Cryptoblepharus boutonii — espèce endémique arrivée d’Australasie vraisemblablement sur des amas de débris végétaux —, photographié ici sur l’île de la Passe, Mahébourg.

Les scinques constituent une famille de reptiles (les Scincidés) qui se différencie de celle des “vrais lézards” (les Lacertidés) par un corps plus serpentiforme, au cou moins différencié du reste du corps, aux pattes souvent plus courtes (par exemple le “poisson des sables” a des pattes réduites, dont il ne se sert pas toujours, et certains genres de scinques en sont même dépourvus, e.g. le genre Isopachys dont on peut voir quelques représentants au milieu de cette page). Ils sont souvent vivipares, l’éclosion de l’œuf ayant lieu à l’intérieur du corps de la mère.

A la Réunion on pensait le scinque de Bouton éteint depuis plus d’un siècle jusqu’à ce qu’en 1999 un spécimen attaqué par des martins soit découvert dans le sud de l’île. Suite à cette rencontre fortuite, une petite population a été identifiée dans les remparts de cette région.

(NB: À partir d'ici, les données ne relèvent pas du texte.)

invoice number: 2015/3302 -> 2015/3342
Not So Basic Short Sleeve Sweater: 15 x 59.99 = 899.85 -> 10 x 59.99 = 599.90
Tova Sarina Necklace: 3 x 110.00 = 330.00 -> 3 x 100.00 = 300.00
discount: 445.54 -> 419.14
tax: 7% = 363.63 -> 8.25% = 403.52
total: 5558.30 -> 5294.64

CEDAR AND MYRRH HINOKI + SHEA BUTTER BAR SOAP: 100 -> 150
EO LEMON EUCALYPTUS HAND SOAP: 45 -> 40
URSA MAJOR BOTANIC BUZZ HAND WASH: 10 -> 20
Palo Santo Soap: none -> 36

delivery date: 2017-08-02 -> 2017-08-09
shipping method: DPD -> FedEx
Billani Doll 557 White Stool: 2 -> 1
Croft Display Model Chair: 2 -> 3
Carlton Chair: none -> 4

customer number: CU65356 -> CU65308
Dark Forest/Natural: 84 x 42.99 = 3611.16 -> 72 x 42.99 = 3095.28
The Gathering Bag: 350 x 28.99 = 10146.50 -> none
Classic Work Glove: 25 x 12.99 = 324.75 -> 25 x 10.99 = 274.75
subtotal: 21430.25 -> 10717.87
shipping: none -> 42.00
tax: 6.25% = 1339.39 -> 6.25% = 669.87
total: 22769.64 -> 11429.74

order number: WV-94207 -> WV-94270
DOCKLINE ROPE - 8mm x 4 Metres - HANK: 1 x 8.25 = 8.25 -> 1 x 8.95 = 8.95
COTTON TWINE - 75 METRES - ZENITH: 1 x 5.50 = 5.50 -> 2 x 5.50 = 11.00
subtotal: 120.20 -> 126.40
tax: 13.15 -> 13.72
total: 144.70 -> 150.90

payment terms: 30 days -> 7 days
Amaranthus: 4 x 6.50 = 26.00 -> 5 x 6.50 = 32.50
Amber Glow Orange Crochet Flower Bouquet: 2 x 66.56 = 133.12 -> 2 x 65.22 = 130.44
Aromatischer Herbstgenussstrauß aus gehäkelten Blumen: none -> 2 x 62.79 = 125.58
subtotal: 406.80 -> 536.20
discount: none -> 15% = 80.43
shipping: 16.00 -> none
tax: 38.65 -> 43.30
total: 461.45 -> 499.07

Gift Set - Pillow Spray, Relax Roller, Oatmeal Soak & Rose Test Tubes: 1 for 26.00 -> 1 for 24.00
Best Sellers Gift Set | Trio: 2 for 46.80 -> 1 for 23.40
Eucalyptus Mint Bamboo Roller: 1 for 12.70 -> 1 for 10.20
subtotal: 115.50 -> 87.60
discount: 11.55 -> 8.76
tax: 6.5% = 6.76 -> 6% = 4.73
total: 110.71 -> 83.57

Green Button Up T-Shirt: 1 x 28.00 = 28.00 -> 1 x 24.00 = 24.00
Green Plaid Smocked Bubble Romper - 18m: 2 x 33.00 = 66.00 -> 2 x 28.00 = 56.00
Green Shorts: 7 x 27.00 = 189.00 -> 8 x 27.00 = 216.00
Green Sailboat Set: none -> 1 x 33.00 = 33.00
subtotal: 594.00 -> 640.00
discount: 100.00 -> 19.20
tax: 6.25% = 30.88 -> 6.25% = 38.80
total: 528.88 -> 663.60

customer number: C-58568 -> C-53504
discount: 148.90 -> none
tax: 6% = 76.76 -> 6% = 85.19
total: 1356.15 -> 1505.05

Cette espèce de scinque, nommée d’après le botaniste mauricien Louis Bouton*, porte aussi le nom de “snake-eyed skink” en anglais. Une des différences notables permettant de différencier les serpents des lézards (dont font partie les scinques) est l’existence de paupières couvrant les yeux. Toutefois, les scinques du genre Ablepharus et Cryptoblepharus sont dépourvus de paupières, lesquelles sont remplacées par des écailles transparentes, comme chez les serpents. Leurs mouvements, toujours très vifs, offrent une certaine ressemblance avec les ondulations latérales des serpents. En outre, comme les serpents et à la différence des autres lézards mauriciens ne faisant pas partie de la famille des Scincidés, les scinques de Bouton ont des écailles brillantes, lesquelles, sous le soleil, possèdent un aspect fascinant.
 
 
 
 
 
* Louis Sulpice Bouton, « né à l’île Maurice le 22 nivôse an VIII (12 janvier 1799) […]. S’intéressa très jeune à l’étude des sciences naturelles de l’île Maurice et en 1821 Desjardins et lui offrirent leur collection au gouverneur pour commencer un musée colonial. […] En 1857 il publia un ouvrage fort utile et intéressant sur les Plantes Médicinales Indigènes de l’Ile Maurice, recueil fait en anglais et en français avec une indication des vertus de ces plantes et des remèdes efficaces confirmés par des expériences locales. […] Bouton mourut à la Rivière des Calebasses aux Pamplemousses le 24 novembre 1878. […] Son nom figure sur l’Obélisque Liénard érigé en 1860 au Jardin des Pamplemousses pour commémorer ceux qui ont le plus contribué à perfectionner l’agriculture à l’île Maurice. » (S. B. de Burgh-Edwardes).

Il est amusant de voir que sur internet on parle avant tout de Louis Bouton en tant que “botaniste français”, l’article de Wikipédia évoquant même un « botaniste français (1800-1878) qui s’installa à l’île Maurice. » Mais sans doute peut-on voir la naissance en un lieu donné comme une “installation”.